*WHAT IS NEEDED*: Take the entries below and print only the lines from the one with "- 2026 BVAA Sunflower Show at the Booklovers’" through the one with "- Uncategorized", exactly as they stand, both ends included.

--- START ---

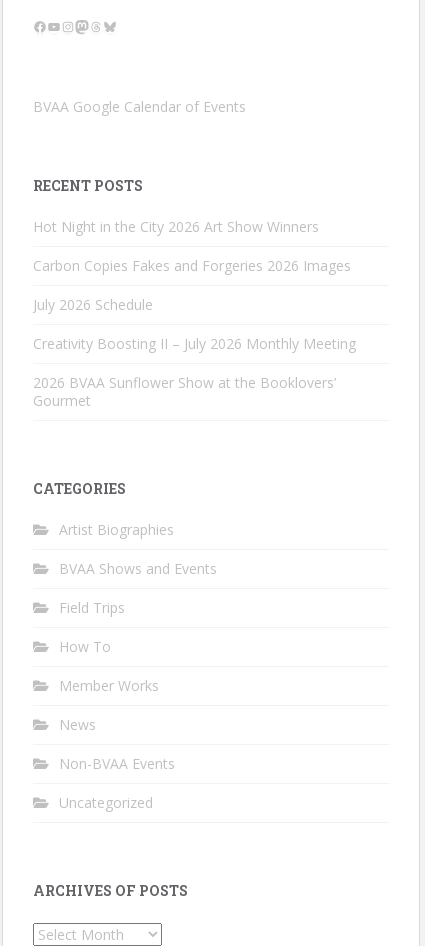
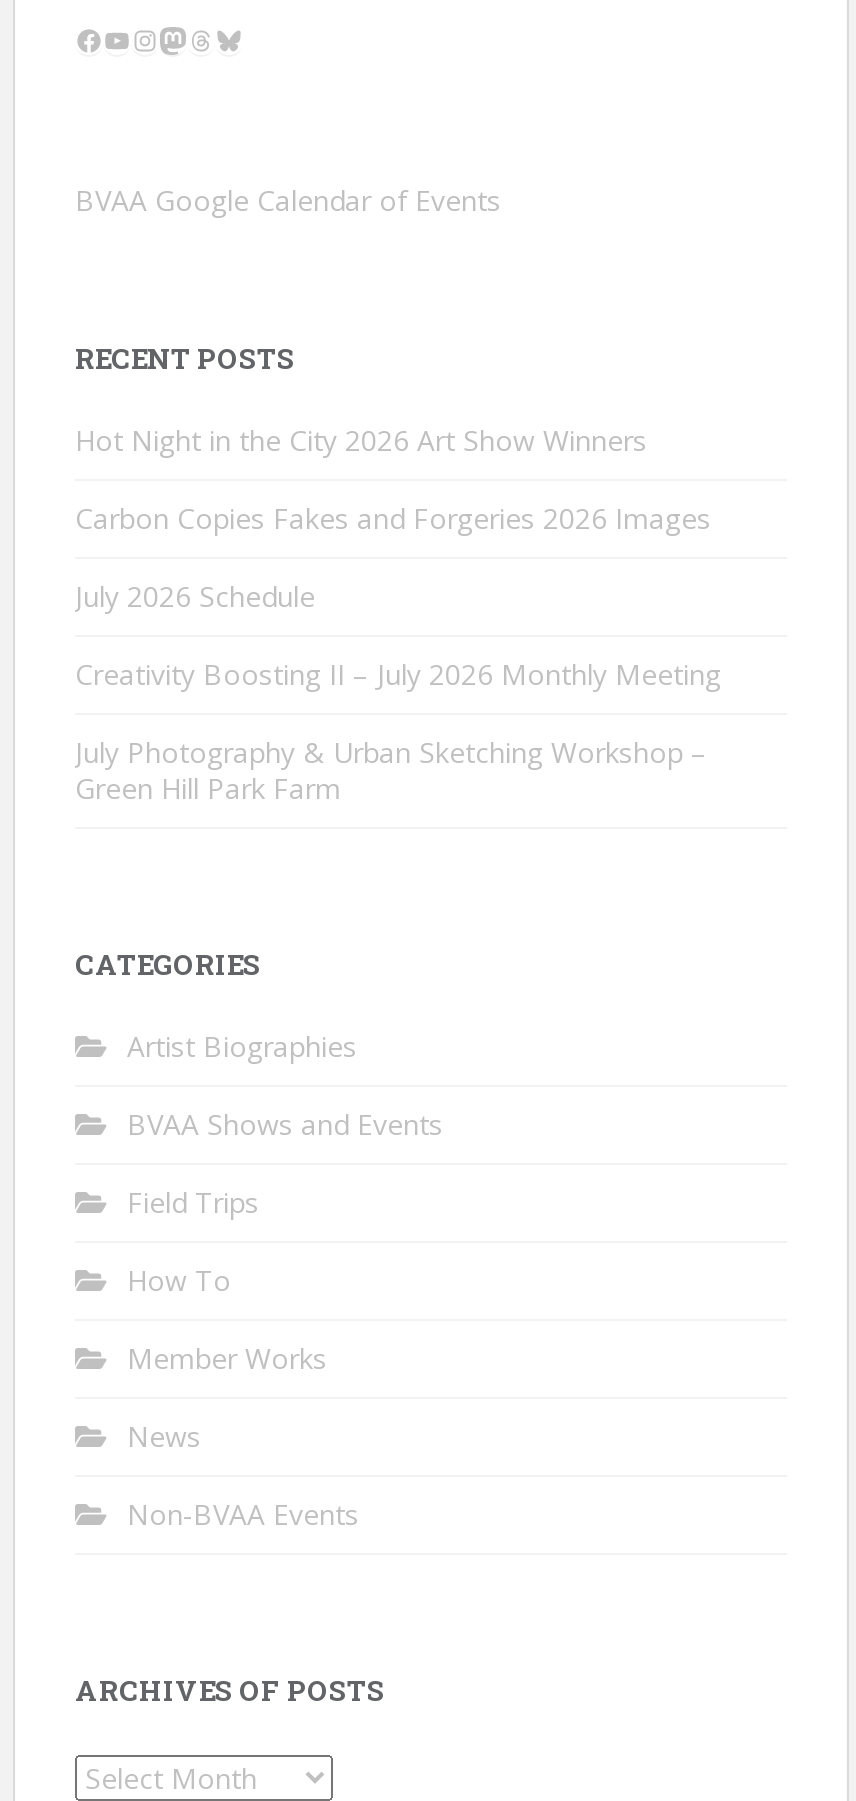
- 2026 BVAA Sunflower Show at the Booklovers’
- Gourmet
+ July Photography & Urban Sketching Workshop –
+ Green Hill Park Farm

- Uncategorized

--- END ---
--- START ---

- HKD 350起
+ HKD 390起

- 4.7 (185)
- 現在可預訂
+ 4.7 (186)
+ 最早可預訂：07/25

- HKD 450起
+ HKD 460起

--- END ---

*EXERCISE RESULT*:
- 2026 BVAA Sunflower Show at the Booklovers’
- Gourmet
+ July Photography & Urban Sketching Workshop –
+ Green Hill Park Farm

- Uncategorized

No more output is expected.